| Records supplied |
------------------------------------------------
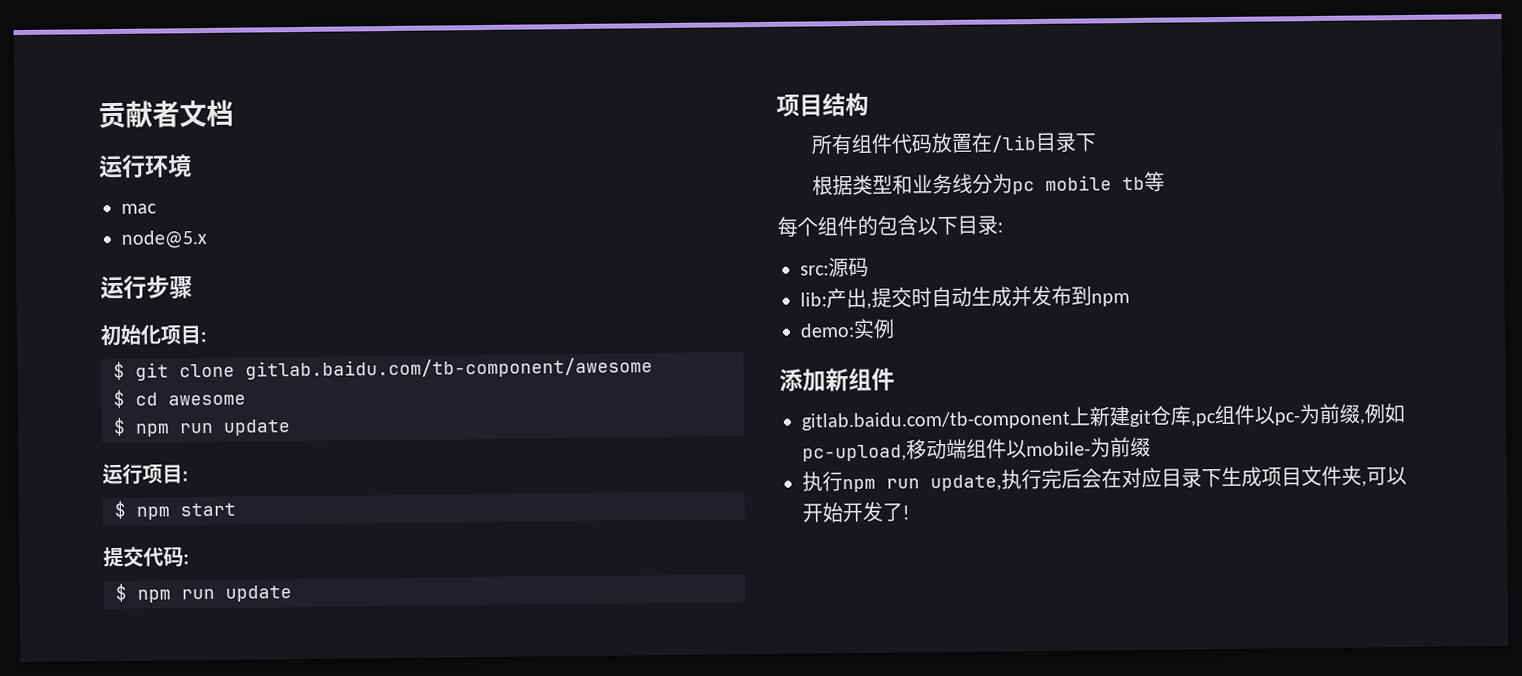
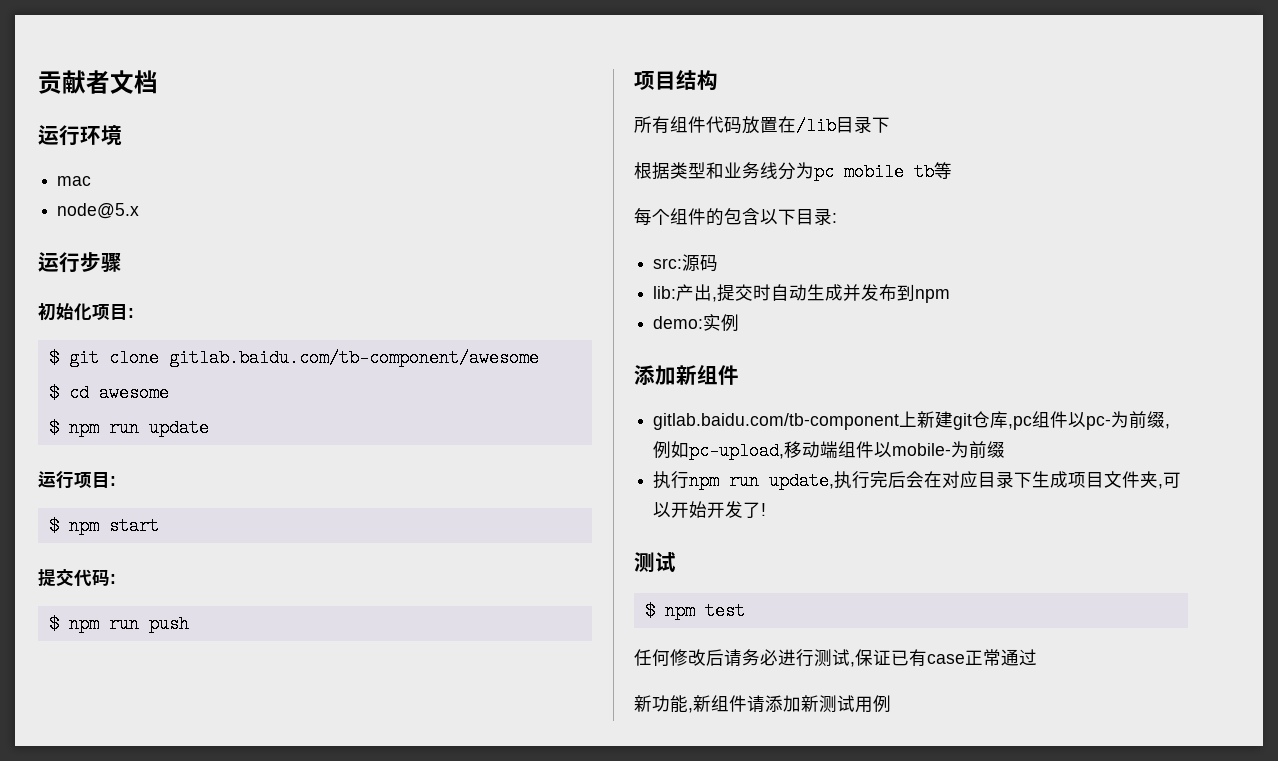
[225,585,292,602] update -> [148,615,189,633] push
(910, 512) none -> [634,552,676,572] [644,602,745,620] [634,649,1037,667] [634,695,891,713] // 测试 // $ npm test // 任何修改后请务必进行测试,保证已有case正常通过 // 新功能,新组件请添加新测试用例

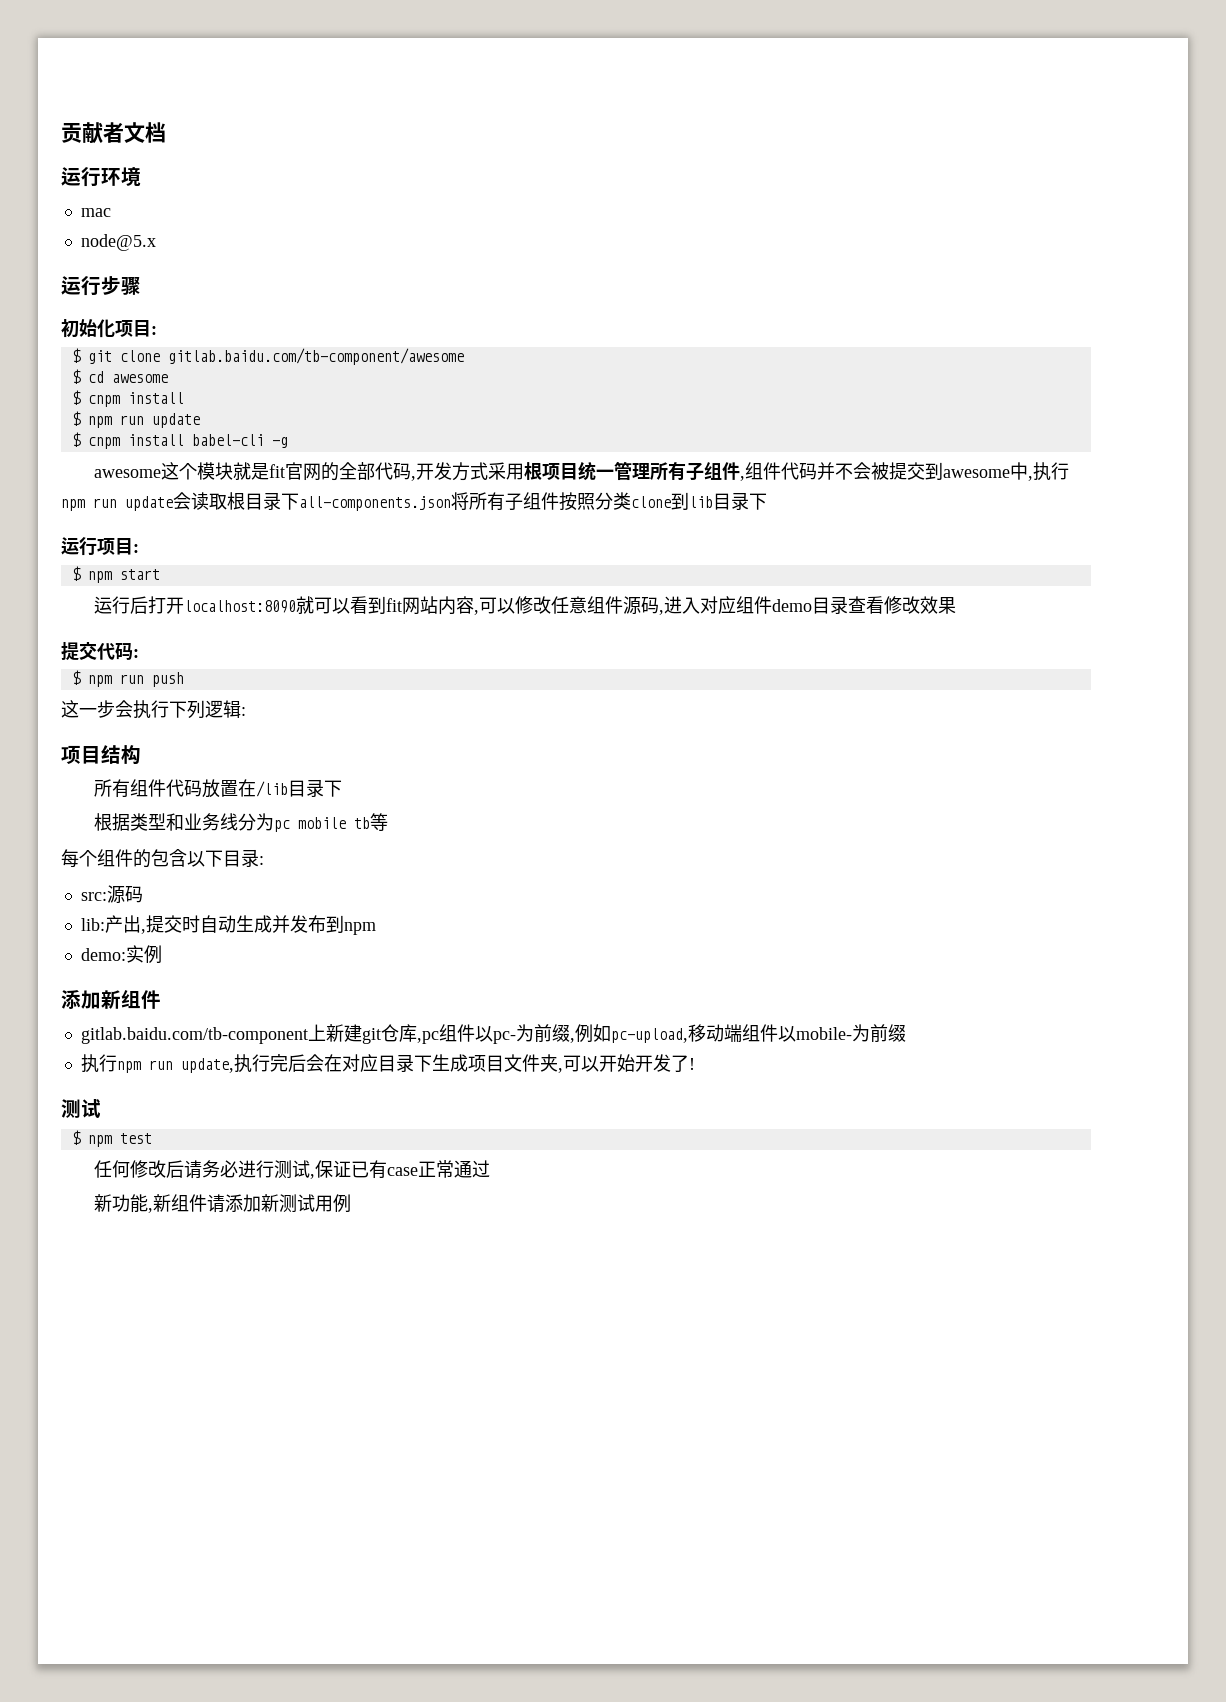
(169, 393) none -> [71,390,184,407] // $ cnpm install
(209, 428) none -> [71,432,288,449] [93,461,1069,481] [61,492,767,511] // $ cnpm install babel-cli -g // awesome这个模块就是fit官网的全部代码,开发方式采用根项目统一管理所有子组件,组件代码并不会被提交到awesome中,执行npm run update会读取根目录下all-components.json将所有子组件按照分类clone到lib目录下
(159, 526) none -> [93,596,956,615] // 运行后打开localhost:8090就可以看到fit网站内容,可以修改任意组件源码,进入对应组件demo目录查看修改效果
(189, 624) none -> [61,700,246,719] // 这一步会执行下列逻辑:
------------------------------------------------
| Activity |
Only the last part of the records is wanted. Repeat it exactly, beginning at the line containing "(209, 428) none" and ending at the final line.

| Result for this exercise |
(209, 428) none -> [71,432,288,449] [93,461,1069,481] [61,492,767,511] // $ cnpm install babel-cli -g // awesome这个模块就是fit官网的全部代码,开发方式采用根项目统一管理所有子组件,组件代码并不会被提交到awesome中,执行npm run update会读取根目录下all-components.json将所有子组件按照分类clone到lib目录下
(159, 526) none -> [93,596,956,615] // 运行后打开localhost:8090就可以看到fit网站内容,可以修改任意组件源码,进入对应组件demo目录查看修改效果
(189, 624) none -> [61,700,246,719] // 这一步会执行下列逻辑:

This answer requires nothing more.